Only a number is expected here: the count of lines in this data where "компонентом" occurs.

[Code change snippets]
################

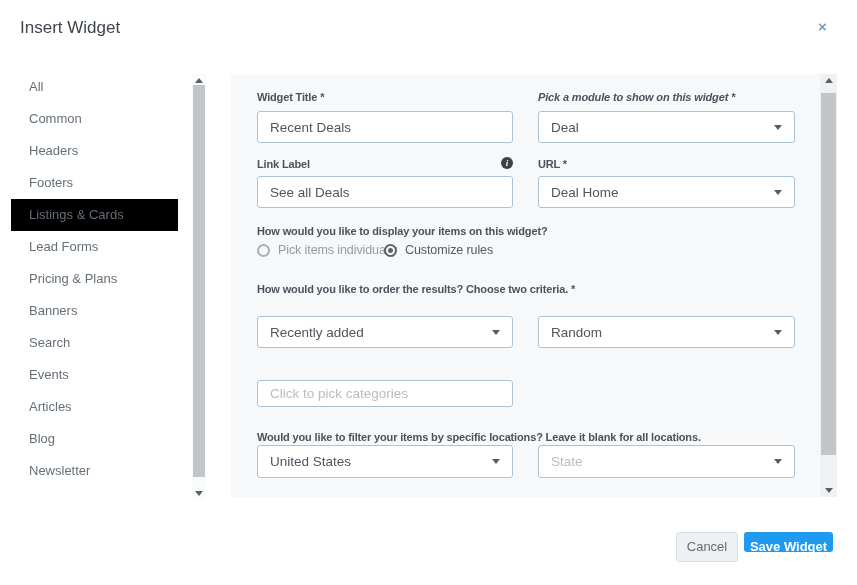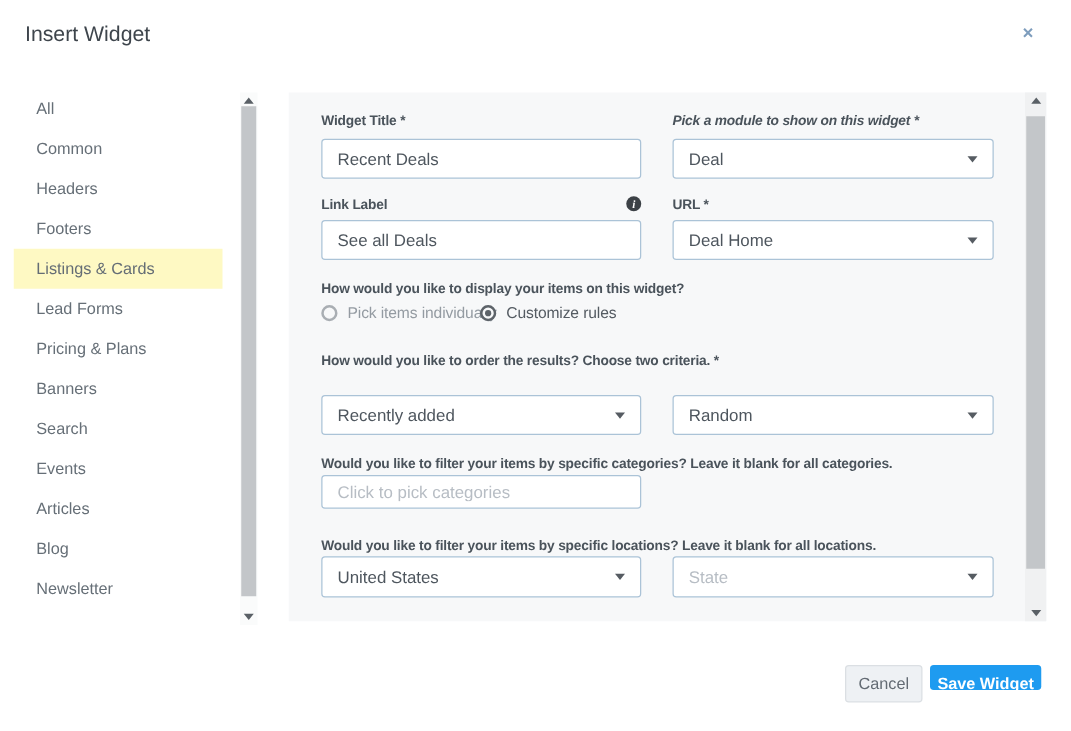--- a/index.html
+++ b/index.html
@@ -13,21 +13,21 @@
   
   .modal-title{left:20px;top:18px;font-size:17px;color:#3e454c;font-weight:400;}
   .close-btn{left:818px;top:19px;font-size:15px;font-weight:bold;color:#7e9dbd;cursor:pointer;line-height:16px;}
 
   
   .sidebar{left:11px;top:71px;width:167px;}
   .side-item{
     height:32px;line-height:32px;padding-left:18px;
     font-size:13px;color:#666f77;cursor:pointer;white-space:nowrap;
   }
-  .side-item.selected{background:#fef9c3;color:#646d75;}
+  .side-item.selected{background:#000000;color:#646d75;}
 
   
   .sb{background:#fafbfb;}
   .sb-side{left:192px;top:74px;width:14px;height:426px;}
   .sb-form{left:820px;top:74px;width:17px;height:423px;background:#f0f1f2;}
   .sb-thumb{position:absolute;left:1px;right:1px;background:#c3c6c9;}
   .sb-side .sb-thumb{top:11px;height:392px;}
   .sb-form .sb-thumb{top:19px;height:362px;}
   .arr{position:absolute;left:50%;transform:translateX(-50%);width:0;height:0;
        border-left:4px solid transparent;border-right:4px solid transparent;}
@@ -149,21 +149,20 @@
   <div class="abs fld-label wrap" style="left:26px;top:207px;">How would you like to order the results? Choose two criteria. *</div>
   <div class="abs sel c1 h32" style="top:242px;">
     <span class="sel-val">Recently added</span>
     <span class="caret"></span>
   </div>
   <div class="abs sel c2 h32" style="top:242px;">
     <span class="sel-val">Random</span>
     <span class="caret"></span>
   </div>
 
-  <div class="abs fld-label" style="left:26px;top:290px;">Would you like to filter your items by specific categories? Leave it blank for all categories.</div>
   <input class="abs tbox c1 h27" style="top: 306px;" placeholder="Click to pick categories">
 
   <div class="abs fld-label" style="left:26px;top:356px;">Would you like to filter your items by specific locations? Leave it blank for all locations.</div>
   <div class="abs sel c1 h33" style="top:371px;">
     <span class="sel-val">United States</span>
     <span class="caret"></span>
   </div>
   <div class="abs sel c2 h33" style="top:371px;">
     <span class="sel-val ph">State</span>
     <span class="caret"></span>

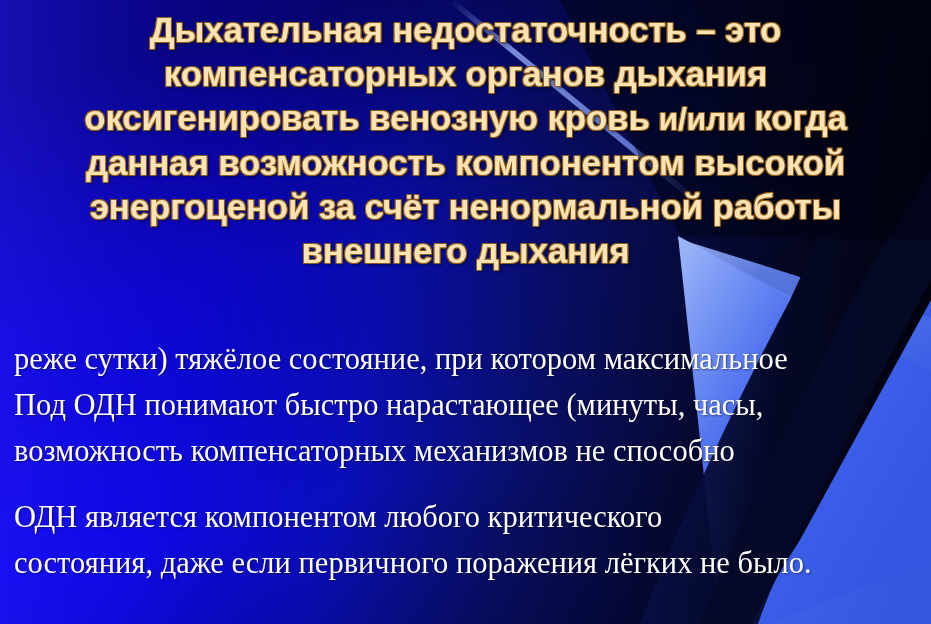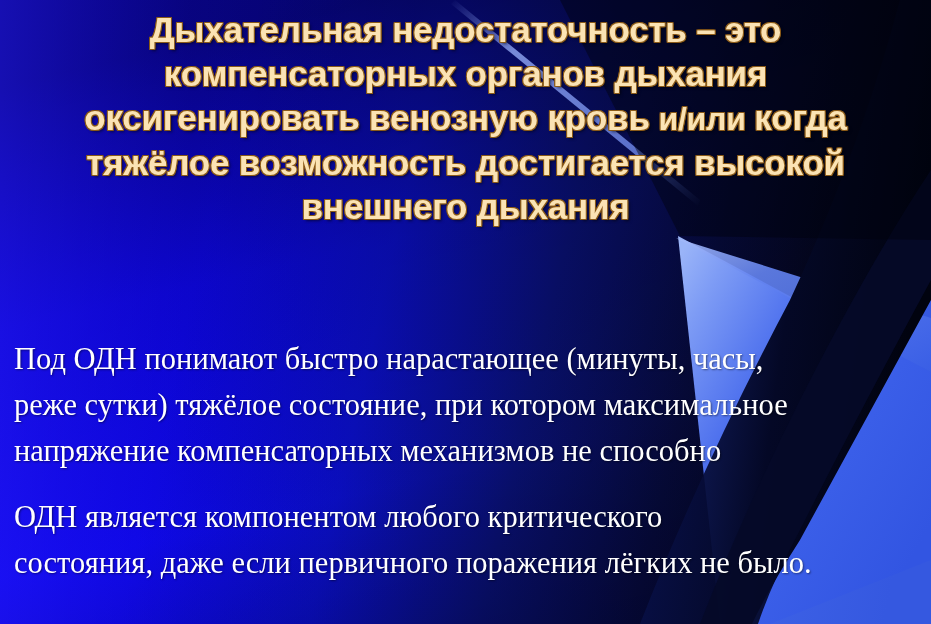--- a/index.html
+++ b/index.html
@@ -163,29 +163,30 @@
 
     <path d="M 560 0 L 931 0 L 931 240 L 680 236 Z" fill="#01030e" opacity="0.45"></path>
   </svg>
 
   <div id="content">
 
     <div id="title-block">
       <span class="title-line">Дыхательная недостаточность – это</span>
       <span class="title-line">компенсаторных органов дыхания</span>
       <span class="title-line"><span>оксигенировать венозную кровь</span><span class="small"> и/или </span><span>когда</span></span>
-      <span class="title-line">тяжёлое возможность достигается высокой</span>
+      <span class="title-line">данная возможность компонентом высокой</span>
+      <span class="title-line">энергоценой за счёт ненормальной работы</span>
       <span class="title-line">внешнего дыхания</span>
     </div>
 
     <div id="body-block">
       <div class="body-para p1">
+        <div>реже сутки) тяжёлое состояние, при котором максимальное</div>
         <div> Под ОДН понимают быстро нарастающее (минуты, часы,</div>
-        <div>реже сутки) тяжёлое состояние, при котором максимальное</div>
-        <div>напряжение компенсаторных  механизмов не способно</div>
+        <div>возможность компенсаторных  механизмов не способно</div>
       </div>
       <div class="body-para p2">
         <div>ОДН является компонентом любого критического</div>
         <div>состояния, даже если первичного поражения лёгких не было.</div>
       </div>
     </div>
 
   </div>
 </div>
 

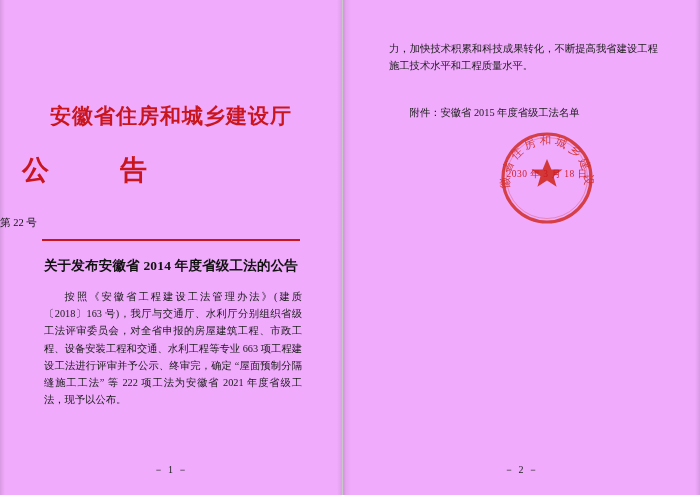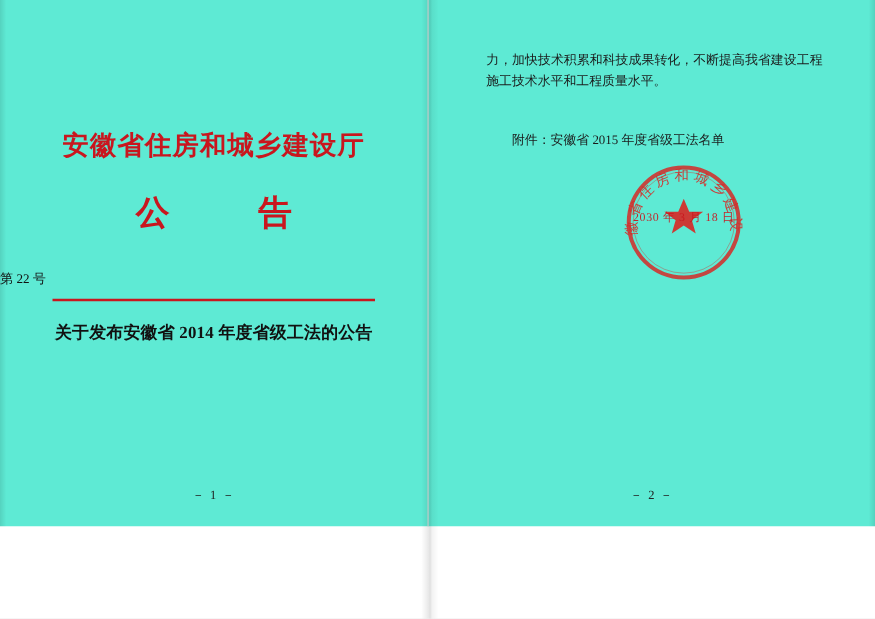--- a/index.html
+++ b/index.html
@@ -15,22 +15,22 @@
   }
   .spread {
     position: relative;
     width: 700px;
     height: 495px;
     background: #ffffff;
     display: flex;
   }
   .page {
     position: relative;
-    height: 421px;
-    background: #5eead4;
+    height: 495px;
+    background: #f0abfc;
     box-sizing: border-box;
     overflow: hidden;
   }
   .page-left {
     width: 343px;
     border-right: 1px solid #d9d9d9;
   }
   .page-right {
     width: 357px;
   }
@@ -69,21 +69,21 @@
     font-size: 21px;
     font-weight: bold;
     letter-spacing: 1px;
     font-family: "Liberation Serif", "DejaVu Serif", serif;
   }
   .doc-subtitle {
     position: absolute;
     left: 0;
     right: 0;
     top: 152px;
-    text-align: center;
+    text-align: left;
     color: #c9161e;
     font-size: 27px;
     font-weight: bold;
     letter-spacing: 22px;
     text-indent: 22px;
   }
   .doc-number {
     position: absolute;
     left: 0;
     right: 0;
@@ -196,20 +196,21 @@
 
     <div class="doc-subtitle">公　告</div>
 
     <div class="doc-number">第 22 号</div>
 
     <div class="red-rule"></div>
 
     <div class="notice-title">关于发布安徽省 2014 年度省级工法的公告</div>
 
     <div class="body-block">
+      <p class="body-p">按照《安徽省工程建设工法管理办法》(建质〔2018〕163 号)，我厅与交通厅、水利厅分别组织省级工法评审委员会，对全省申报的房屋建筑工程、市政工程、设备安装工程和交通、水利工程等专业 663 项工程建设工法进行评审并予公示、终审完，确定 “屋面预制分隔缝施工工法” 等 222 项工法为安徽省 2021 年度省级工法，现予以公布。</p>
     </div>
 
     <div class="page-num">－ 1 －</div>
   </div>
 
   <div class="page page-right">
     <div class="edge-right"></div>
 
     <div class="r-body">
       <p class="r-p">力，加快技术积累和科技成果转化，不断提高我省建设工程施工技术水平和工程质量水平。</p>

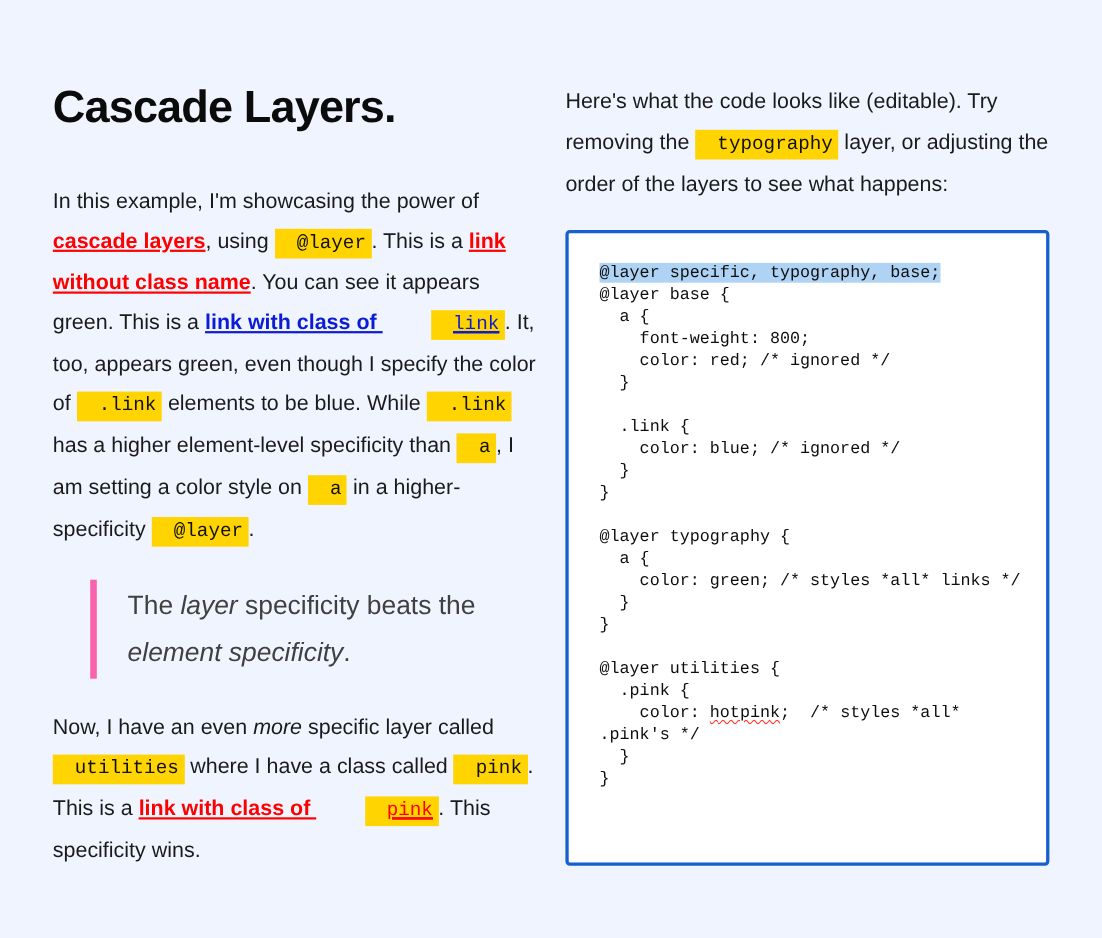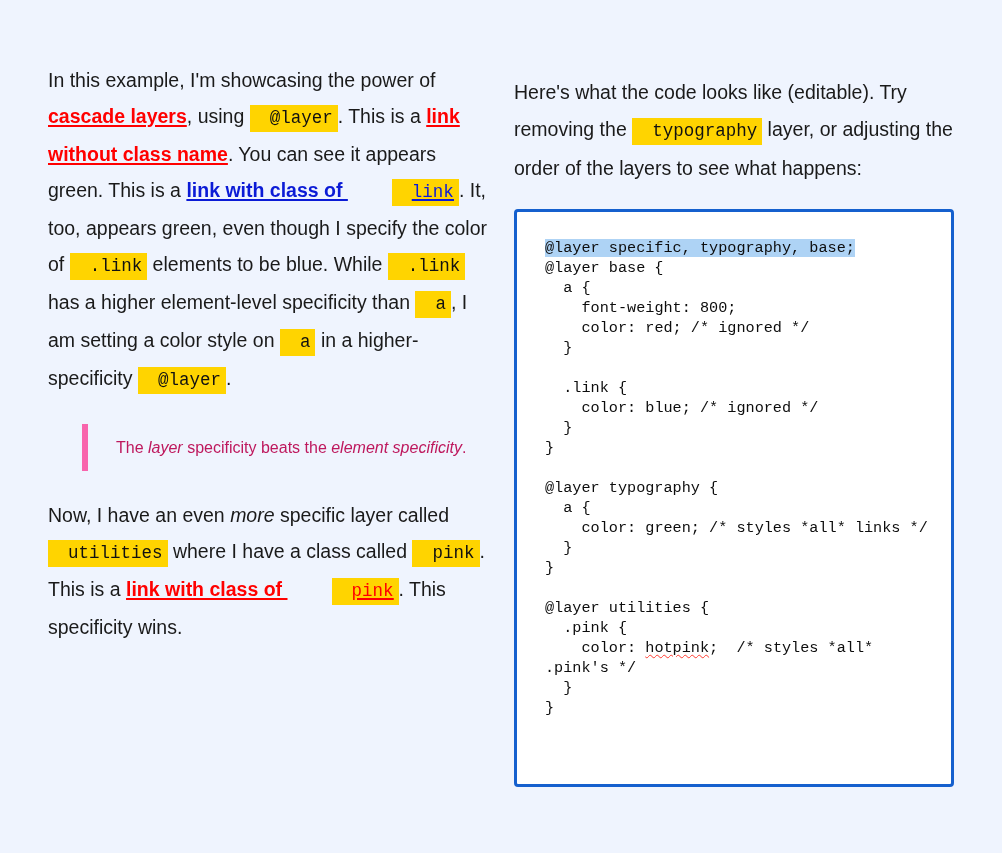--- a/index.html
+++ b/index.html
@@ -84,23 +84,23 @@
   a.lnk-red code.chip  { color: #ff0000; }
   a.lnk-blue code.chip { color: #0b1bd6; }
 
   em { font-style: italic; }
 
   
   blockquote.note {
     margin: 26px 0 26px 34px;
     padding: 2px 0 2px 28px;
     border-left: 6px solid #f864ac;
-    font-size: 16px;
+    font-size: 24px;
     line-height: 43px;
-    color: #be185d;
+    color: #404040;
   }
   blockquote.note p { margin: 0; }
 
   
   .code-panel {
     margin-top: 22px;
     background: #ffffff;
     border: 3px solid #1560ce;
     border-radius: 4px;
     padding: 26px 22px 30px 28px;
@@ -128,20 +128,21 @@
     text-underline-offset: 2px;
   }
 </style>
 </head>
 <body>
 
 <div class="page">
 
   <div class="col-left">
 
+    <h1 class="page-title">Cascade Layers.</h1>
 
     <p class="copy">
       <span>In this example, I'm showcasing the power of </span><a class="lnk lnk-red" href="#">cascade layers</a><span>, using </span><code class="chip">@layer</code><span>. This is a </span><a class="lnk lnk-red" href="#">link without class name</a><span>. You can see it appears green. This is a </span><a class="lnk lnk-blue" href="#"><span>link with class of </span><code class="chip">link</code></a><span>. It, too, appears green, even though I specify the color of </span><code class="chip">.link</code><span> elements to be blue. While </span><code class="chip">.link</code><span> has a higher element-level specificity than </span><code class="chip">a</code><span>, I am setting a color style on </span><code class="chip">a</code><span> in a higher-specificity </span><code class="chip">@layer</code><span>.</span>
     </p>
 
     <blockquote class="note">
       <p><span>The </span><em>layer</em><span> specificity beats the </span><em>element specificity</em><span>.</span></p>
     </blockquote>
 
     <p class="copy">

################

ANSWER: 2